🤖 AI Summary
To address the computational intractability of Gaussian process operators (GPOs) in high-dimensional parameter spaces and on large-scale datasets, this paper proposes a scalable GPO framework for probabilistic operator learning of parametric partial differential equations (PDEs). Methodologically, it integrates three novel techniques: (1) local neighborhood kernel approximation coupled with sparse kernel design in parameter space; (2) structured Kronecker decomposition to reduce the complexity of covariance matrix inversion; and (3) neural-operator-guided, operator-aware mean function modeling. The framework achieves both computational scalability and high predictive fidelity.
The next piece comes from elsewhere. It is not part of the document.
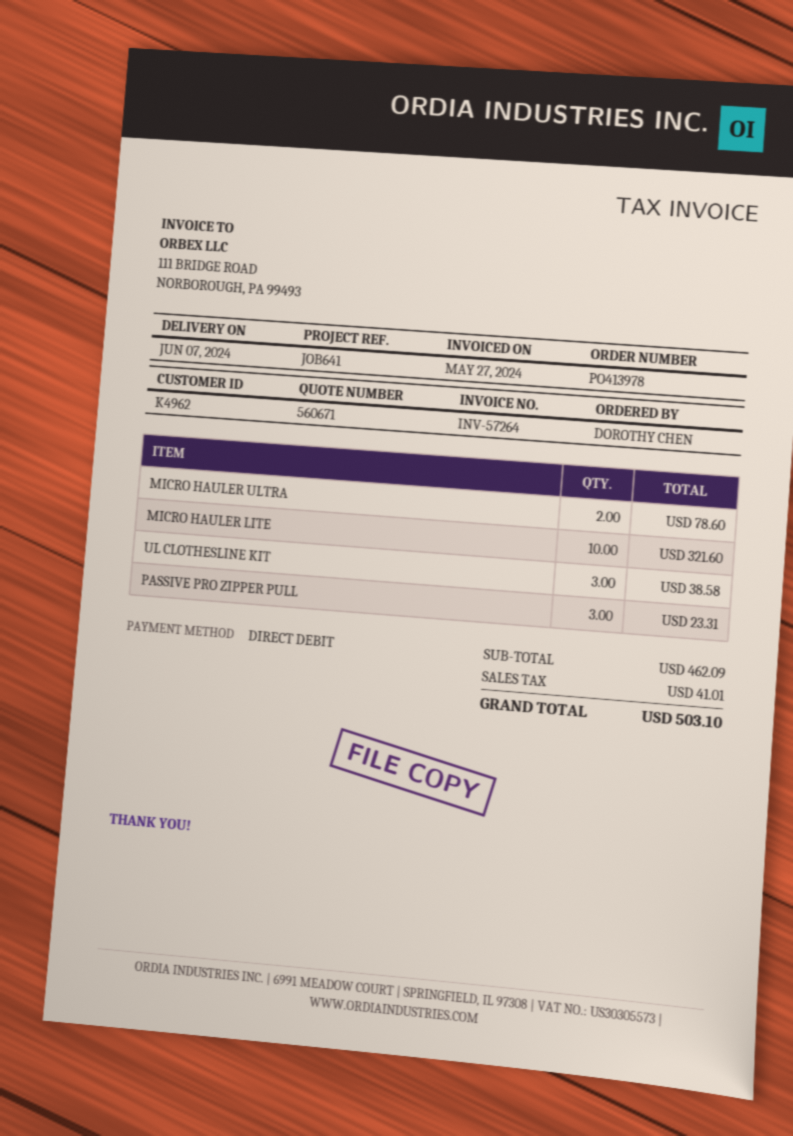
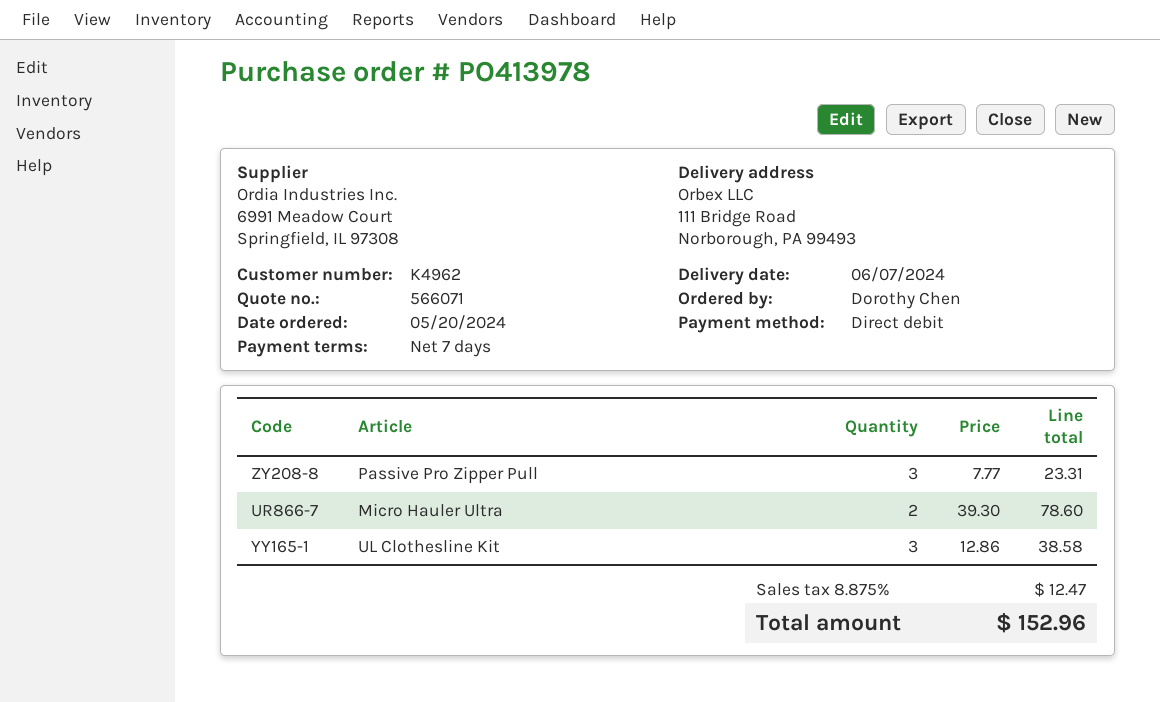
quote number: 560671 -> 566071
MICRO HAULER LITE: 10 for 321.60 -> none
tax: 41.01 -> 12.47
total: 503.10 -> 152.96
Experiments on canonical nonlinear PDEs—including Navier–Stokes, Darcy flow, and Burgers equations—demonstrate high accuracy and robustness across discretization scales. The approach significantly enhances the feasibility and precision of uncertainty quantification for large-scale physical systems.
📝 Abstract
Operator learning offers a powerful paradigm for solving parametric partial differential equations (PDEs), but scaling probabilistic neural operators such as the recently proposed Gaussian Processes Operators (GPOs) to high-dimensional, data-intensive regimes remains a significant challenge. In this work, we introduce a novel, scalable GPO, which capitalizes on sparsity, locality, and structural information through judicious kernel design. Addressing the fundamental limitation of cubic computational complexity, our method leverages nearest-neighbor-based local kernel approximations in the spatial domain, sparse kernel approximation in the parameter space, and structured Kronecker factorizations to enable tractable inference on large-scale datasets and high-dimensional input. While local approximations often introduce accuracy trade-offs due to limited kernel interactions, we overcome this by embedding operator-aware kernel structures and employing expressive, task-informed mean functions derived from neural operator architectures. Through extensive evaluations on a broad class of nonlinear PDEs - including Navier-Stokes, wave advection, Darcy flow, and Burgers'equations - we demonstrate that our framework consistently achieves high accuracy across varying discretization scales. These results underscore the potential of our approach to bridge the gap between scalability and fidelity in GPO, offering a compelling foundation for uncertainty-aware modeling in complex physical systems.